Moses v Stark
[2023] NZHC 1955
•25 July 2023
IN THE HIGH COURT OF NEW ZEALAND HAMILTON REGISTRY
I TE KŌTI MATUA O AOTEAROA KIRIKIRIROA ROHE
CIV-2022-419-353
[2023] NZHC 1955
UNDER section 73 of the Partnership Law Act 2019 IN THE MATTER
of the GJ & EM Stark Partnership
BETWEEN
JULIET ANNA MOSES
Plaintiff
AND
EILEEN MARY STARK
First Defendant
AND
KEITH RICHARD STARK
Second Defendant
Hearing: 24 July 2023 (via AVL) Counsel:
J W A Johnson and S T Dymond for Plaintiff No appearance for the Defendants
Judgment:
25 July 2023
Reissued:
31 July 2023
JUDGMENT OF ISAC J
[Dissolution of partnership]
Introduction and the issues
[1] In 1965, George and Eileen Stark established the GJ & EM Stark Partnership as a vehicle for operating a farm business on their property at Ohinewai. George passed away in 2020, and Eileen is sadly no longer capable of managing her own affairs. Their interests in the partnership are now represented respectively by Juliet Moses, the executor and trustee of George’s estate, and Keith Stark, who acts pursuant to a power
MOSES v STARK [2023] NZHC 1955 [25 July 2023]
of attorney in relation to his mother Eileen’s property. Keith has also taken over the management of the partnership farm.1
[2] The relationship between the partnership’s representatives is dysfunctional, resulting in a state of deadlock and impeding the smooth running of partnership affairs. The partnership has accrued significant outstanding liabilities, and the farm has fallen into disrepair, requiring maintenance. In addition, the deadlock has left George’s estate unable to realise and administer its share of the partnership assets.
[3] Concerns about Keith’s management of the partnership’s assets and finances, and further delay in the administration of George’s estate, led Ms Moses to apply successfully for the appointment of interim receivers to the partnership in 20 April 2023.2
[4] In this proceeding Ms Moses seeks a declaration that the partnership is dissolved, and orders appointing permanent receivers over the partnership’s assets to implement and give effect to the dissolution.
[5]The key issues for determination are:
(a)whether the partnership has been dissolved; and
(b)whether the Court should appoint permanent receivers to the partnership.

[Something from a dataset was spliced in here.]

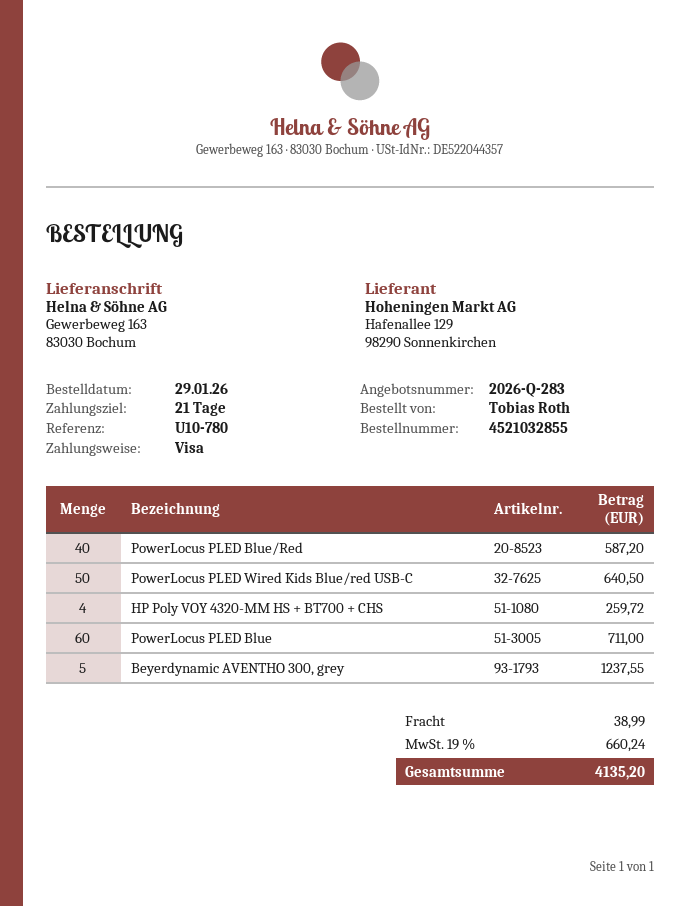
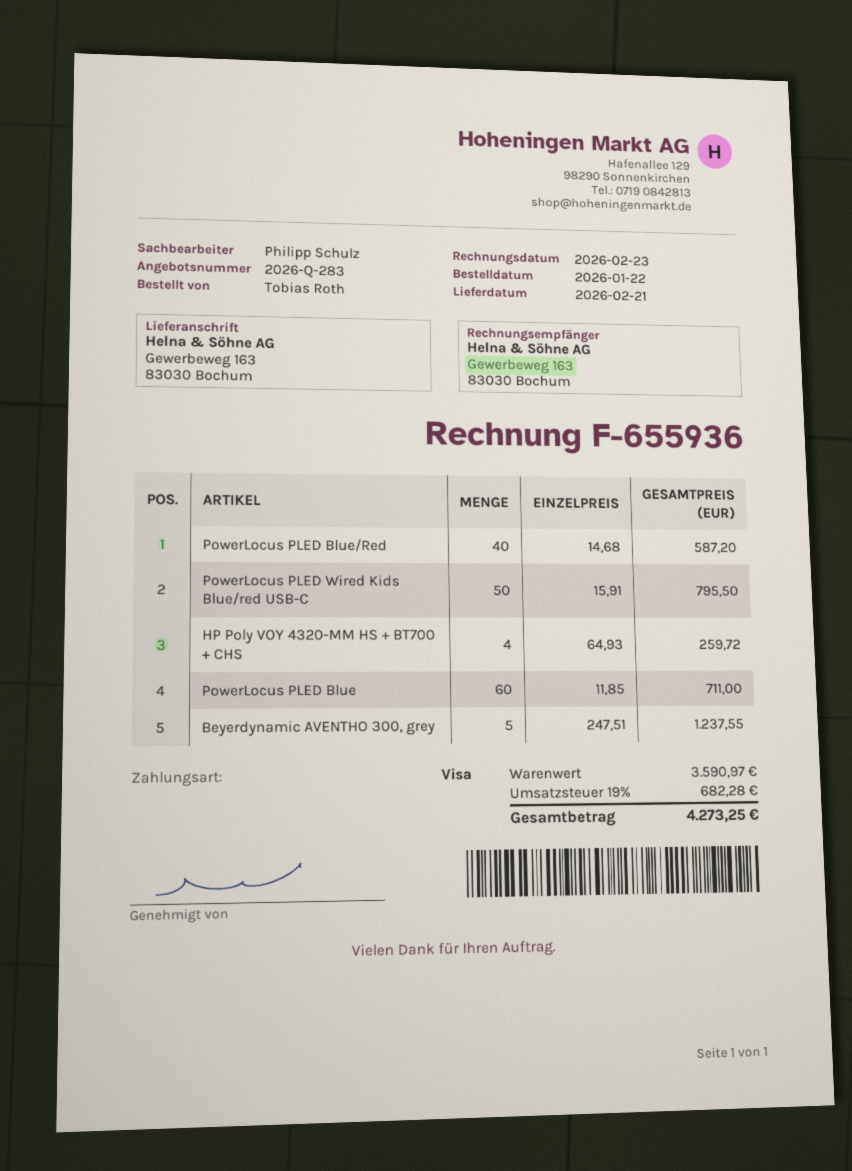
order date: 2026-01-29 -> 2026-01-22
PowerLocus PLED Wired Kids Blue/red USB-C: 50 for 640.50 -> 50 for 795.50
shipping: 38.99 -> none
tax: 19% = 660.24 -> 19% = 682.28
total: 4135.20 -> 4273.25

[6] The defendants have taken no material steps to defend the proceeding.3 Accordingly, the hearing was conducted by way of formal proof.
1 For ease of reference, in this judgment I will refer to members of the Stark family by their first names. I mean no disrespect in doing so.
2 Moses v Stark [2023] NZHC 844.
3 While Keith attended a teleconference with Associate Judge Brittain on 17 March 2023, he failed to comply with the Court’s subsequent direction to file and serve a statement of defence. Keith also did not file any opposition to the plaintiff’s application for the appointment for interim receivers, and did not attend the hearing of that application.
Background
The partnership
[7] George and Eileen formed the partnership by an agreement of 12 April 1965. They farmed their property at Tahuna Road, Ohinewai, as a dairy farm at first before converting to a grazing operation in later years.
[8]The partnership’s principal asset is its farm on Tahuna Road. It also owns:
(a)a homestead on Rutherford Road, Ohinewai (although that may be subject to a claim by Eileen that this is her separate property);
(b)significant loans to several related parties, including Keith, Keith’s former wife Linda Stark, and the farming entity that they jointly own, Keilin Farms Ltd (Keilin) (although these debts are apparently disputed by Keith);
(c)43.74 per cent of the shares in Waitotara Farms Ltd (Waitotara). The balance of the shares in Waitotara are held by Keilin and Keith and Linda Stark personally;
(d)Fonterra shares; and
(e)funds in a bank account of approximately $500,000.
[9] Following George’s death, Keilin has managed the partnership farm, together with an adjacent farm owned by Waitotara. Ms Moses understands that Keilin is supposedly leasing the Waitotara farm, but is not aware of any current lease agreement.
George’s estate
[10] George passed away on 13 July 2020. Probate was granted on 13 October 2020 to the executors named in George’s will; his wife, Eileen, and three of their children, Keith, Steven and Rosanne. However, the executors were unable to act unanimously and, by a deed of 2 June 2021, appointed Ms Moses as independent executor.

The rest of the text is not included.